I use Postfix for a MTA and Dovecot for IMAP/POP3.

If you need a guide I originally went off this (I think it is posted in the howtos also), and have made a bit of modifications since. Overall very fast and secure.


----------



## Detective (Dec 2, 2009)

It seams usefull, very nice!
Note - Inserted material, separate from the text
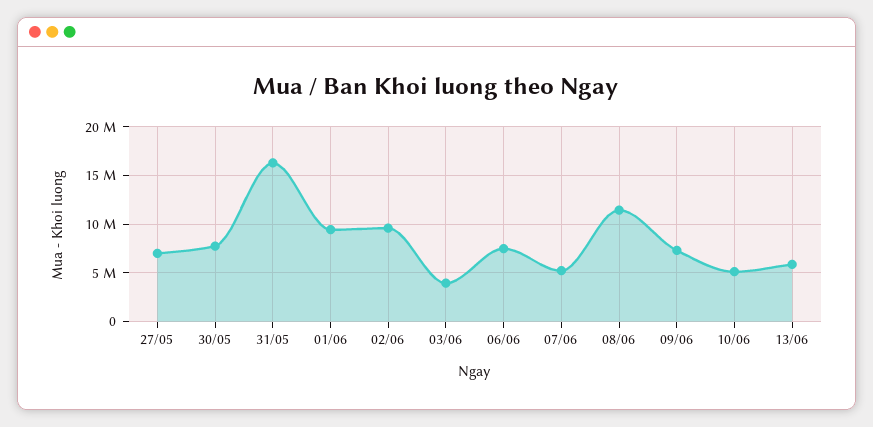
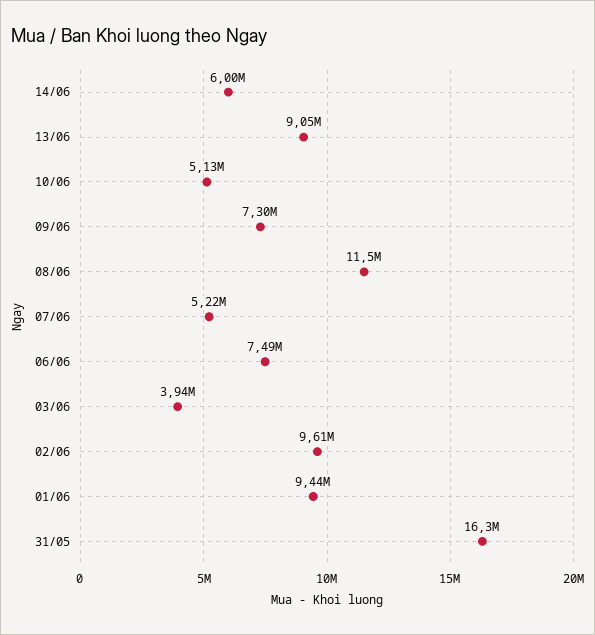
27/05: 7000000 -> none
30/05: 8000000 -> none
13/06: 6000000 -> 9050000
14/06: none -> 6000000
Thanks!


----------



## ZhangHuangbin (Dec 2, 2009)

iRedMail developers are porting iRedMail open source mail server solution to FreeBSD (7.2-RELEASE):
http://code.google.com/p/iredmail/

Currently, with iRedMail, you can setup a full-featured mail server on RHEL, CentOS, Debian, Ubuntu in less than 2 minutes.


----------



## Voltar (Dec 2, 2009)

ZhangHuangbin said:
			
		

> iRedMail developers are porting iRedMail open source mail server solution to FreeBSD (7.2-RELEASE):
> http://code.google.com/p/iredmail/
> 
> Currently, with iRedMail, you can setup a full-featured mail server on RHEL, CentOS, Debian, Ubuntu in less than 2 minutes.



That looks rather nice, I'll be sure to check it out when the port is finished.


----------



## ZhangHuangbin (Dec 2, 2009)

Voltar said:
			
		

> That looks rather nice, I'll be sure to check it out when the port is finished.



iRedMail (-current) can install all required packages from ports tree, this will take about 2 hours (depend on your server hardware).

there are still some work to do, but it's close to 0.6.0-beta1, the first beta version which support FreeBSD (7.2-RELEASE).


----------



## Detective (Dec 4, 2009)

Step 6: Postfix install
http://server.ktl/postfixadmin
The page opened is blank?!


----------



## aragon (Dec 4, 2009)

Voltar said:
			
		

> I use Postfix for a MTA and Dovecot for IMAP/POP3.


Ditto.


----------